IPL Rusun dan Apartemen Kena PPN 11 Persen, Kemenkeu: Itu Aturan Lama dan Sesuai UU
SERANG - Direktorat Jenderal Pajak (DJP) Kementerian Keuangan (Kemenkeu) menyatakan pengenaan tarif Pajak Pertambahan Nilai (PPN) pada Iuran Pengelolaan Lingkungan (IPL) pada rumah susun (rusun) dan apartemen sudah diterapkan sejak lama, dimana sudah sesuai dengan Peraturan Pemerintah (PP) 49 Tahun 2022.
Adapun, Peraturan Pemerintah (PP) Nomor 49 Tahun 2022 tentang Pajak Pertambahan Nilai Dibebaskan dan Pajak Pertambahan Nilai atau Pajak Pertambahan Nilai dan Pajak Penjualan atas Barang Mewah Tidak Dipungut atas impor dan/atau Penyerahan Barang Kena Pajak Tertentu dan/atau Penyerahan Jasa Kena Pajak Tertentu dan/atau Pemanfaatan Jasa Kena Pajak Tertentu dari luar Daerah Pabean.
Kepala Subdirektorat Pengelolaan Penerimaan Pajak DJP Muchamad Arifin menjelaskan bahwa aturan tersebut bukan aturan baru melainkan sudah aturan yang lama dan dalam PP tersebut sudah dijelaskan bahwa komponen apa saja yang dikecualikan dari tarif PPN.
“Mungkin hari ini atau besok DJP sedang mengundang asosiasi akan menjelaskan, sebenarnya yang terutang bukan semuanya,” kata Arifin dalam media gathering Kementerian Keuangan 2024, Kamis, 26 September.
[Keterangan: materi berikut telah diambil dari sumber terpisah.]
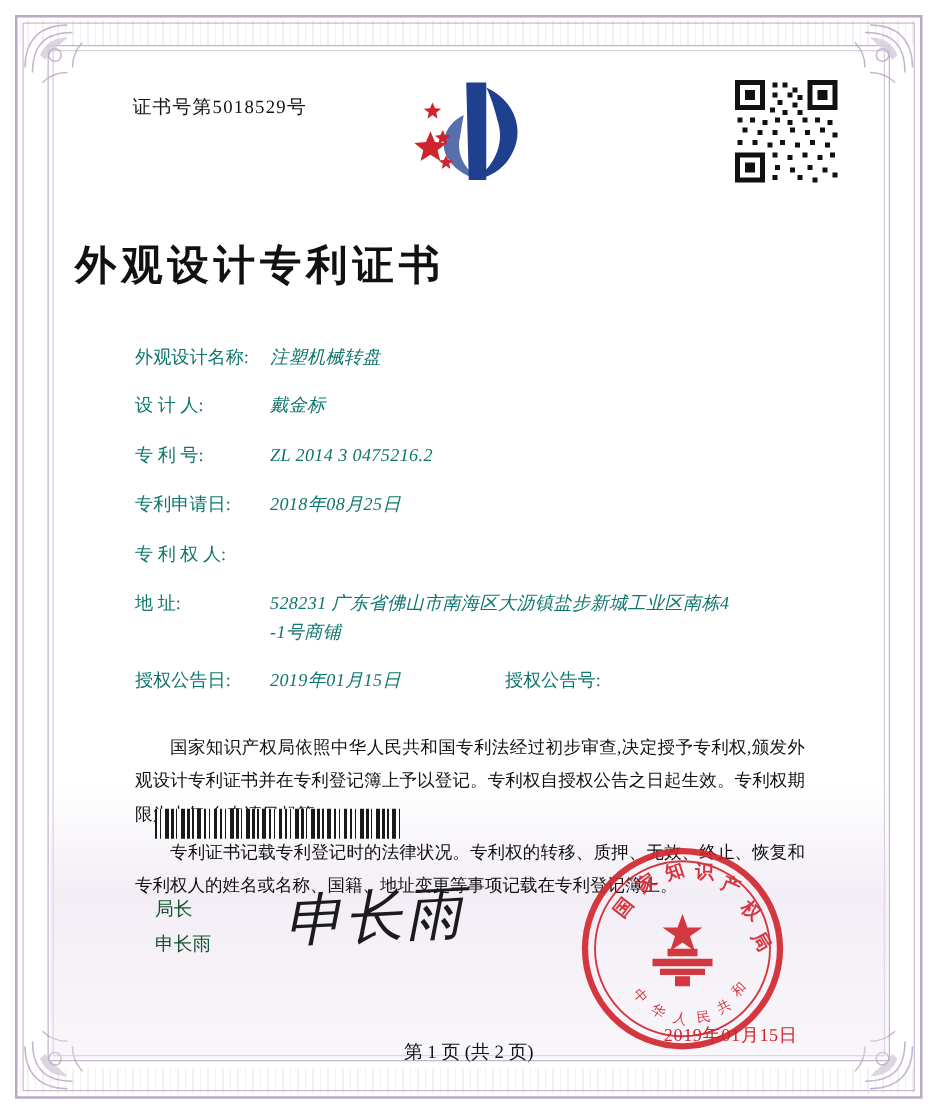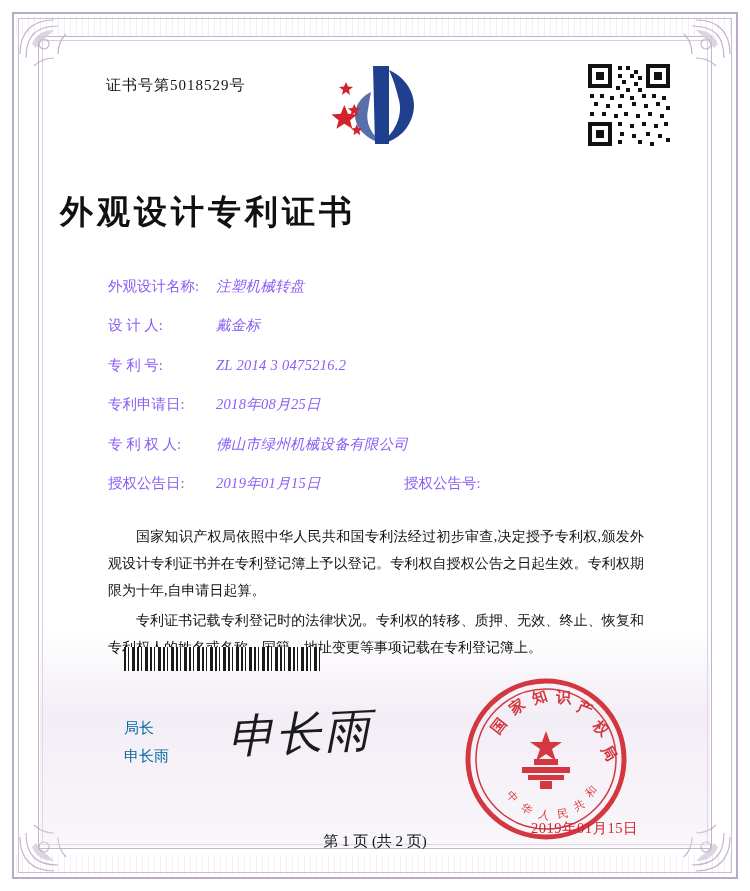"外观设计名称:" .field { color: #8b5cf6 -> #0f766e }
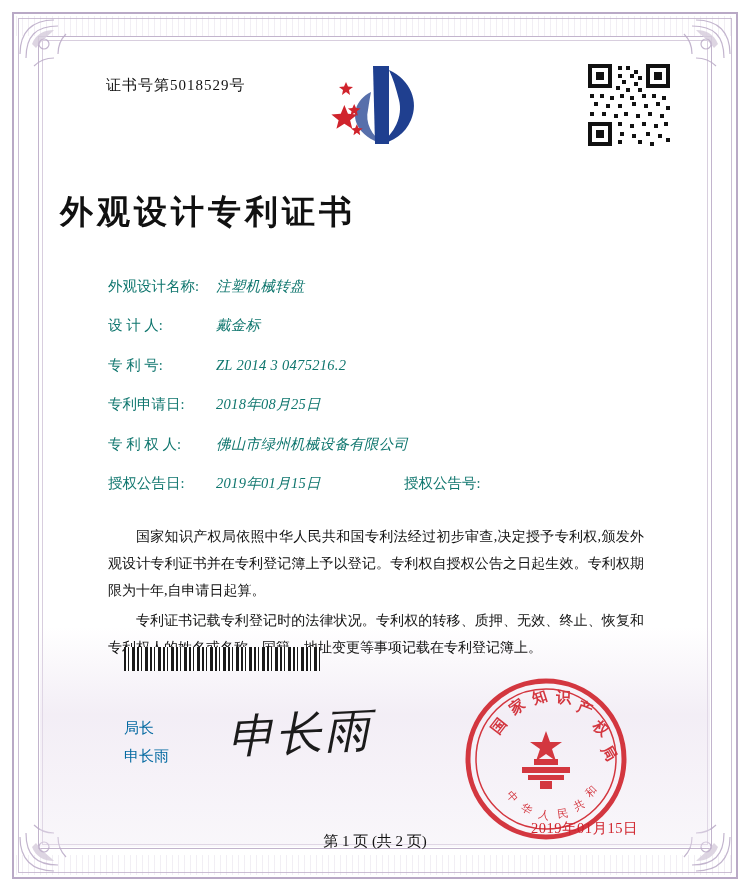"佛山市绿州机械设备有限公司" div.val { html: <div>佛山市绿州机械设备有限公司</div> -> none }
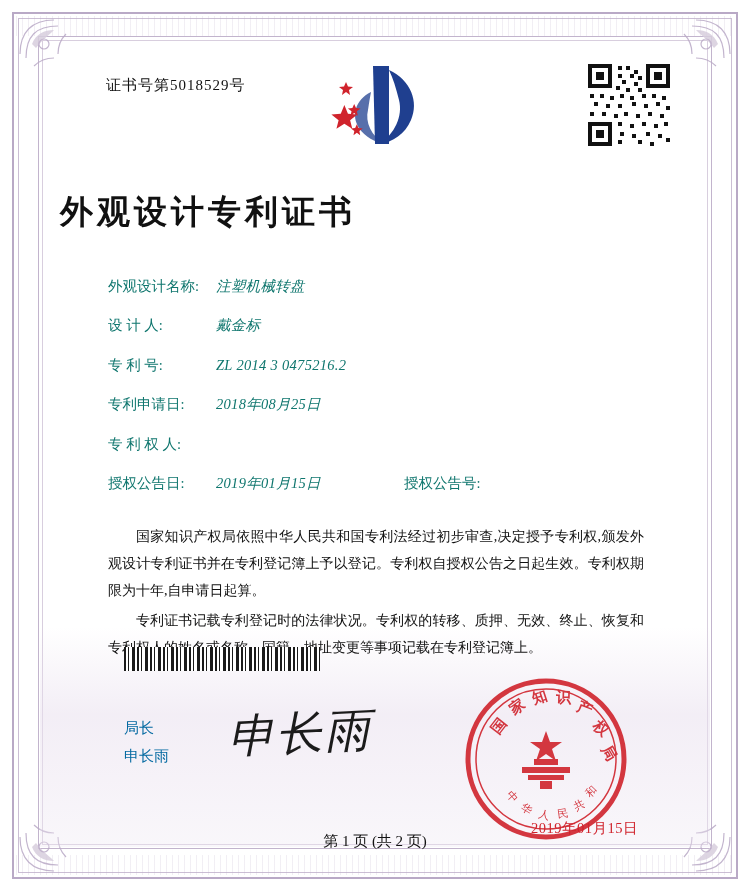"地 址:" div.field { html: none -> <div> <div>地 址:</div> <div> <span>528231 广东省佛山市南海区大沥镇盐步新城工业区南栋4</span> <span>-1号商铺</span> </div> </div> }
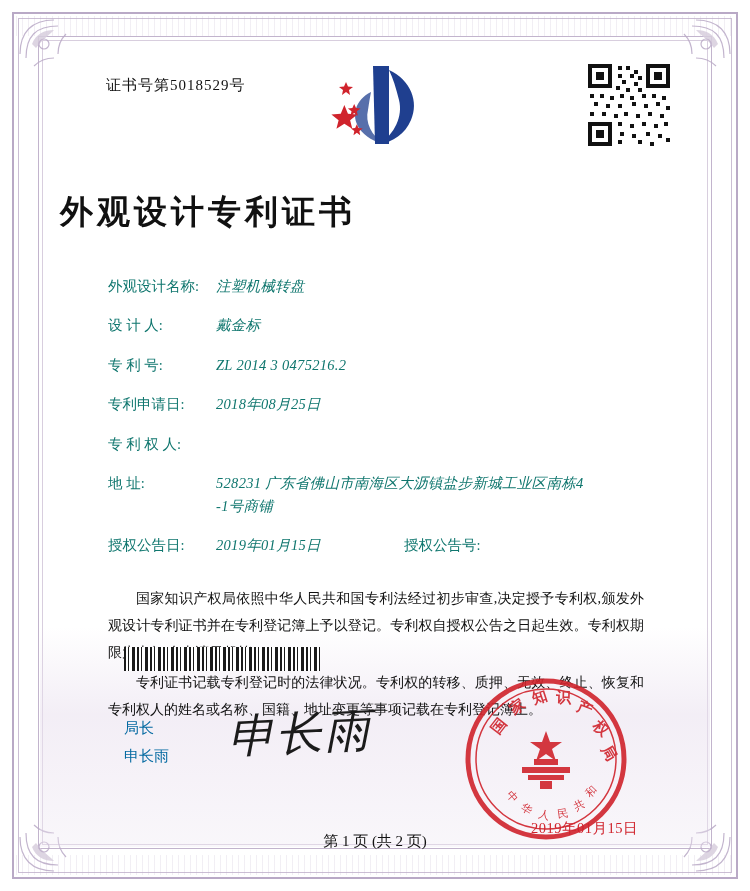"局长" .sign-block { color: #0369a1 -> #14532d }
Arifin menjelaskan jasa yang dikeluarkan oleh pihak apartemen dan pengelola apartemen, tidak termasuk dari yang dikecualikan, sehingga dikenakan PPN.
Menurut Arifin biaya listrik dan air menjadi komponen yang dibebaskan dari PPN, namun jika penghuni rumah susun atau apartemen dikenakan tarif lebih besar maka biaya tersebut telah ditambahkan oleh pengelola, atas biaya jasa pengurusan pembayaran tarif listrik atau air.
Baca juga:
"Misalnya tagihannya Rp50.000 kemudian dibayarkan Rp50.000, ya itu nggak kena PPN. Tetapi kalau bayarnya jadi Rp70.000 sampai Rp80.000, kan ada selisih itu. Kalau misalnya invoice-nya dipisah maka yang terutang sebenarnya jasanya saja," ujarnya.
Oleh sebab itu, Arifin menyampaikan bahwa yang terkena PPN bukan merupakan listrik dan air yang dibayarkan penghuni apartemen kepada pengelola apartemen melainkan jasa pembayaran.
“Maka yang berhutang itu jasa pengurusan itu, tetapi detailnya akan dijelaskan setelah DJP ketemu asosiasi,” tuturnya.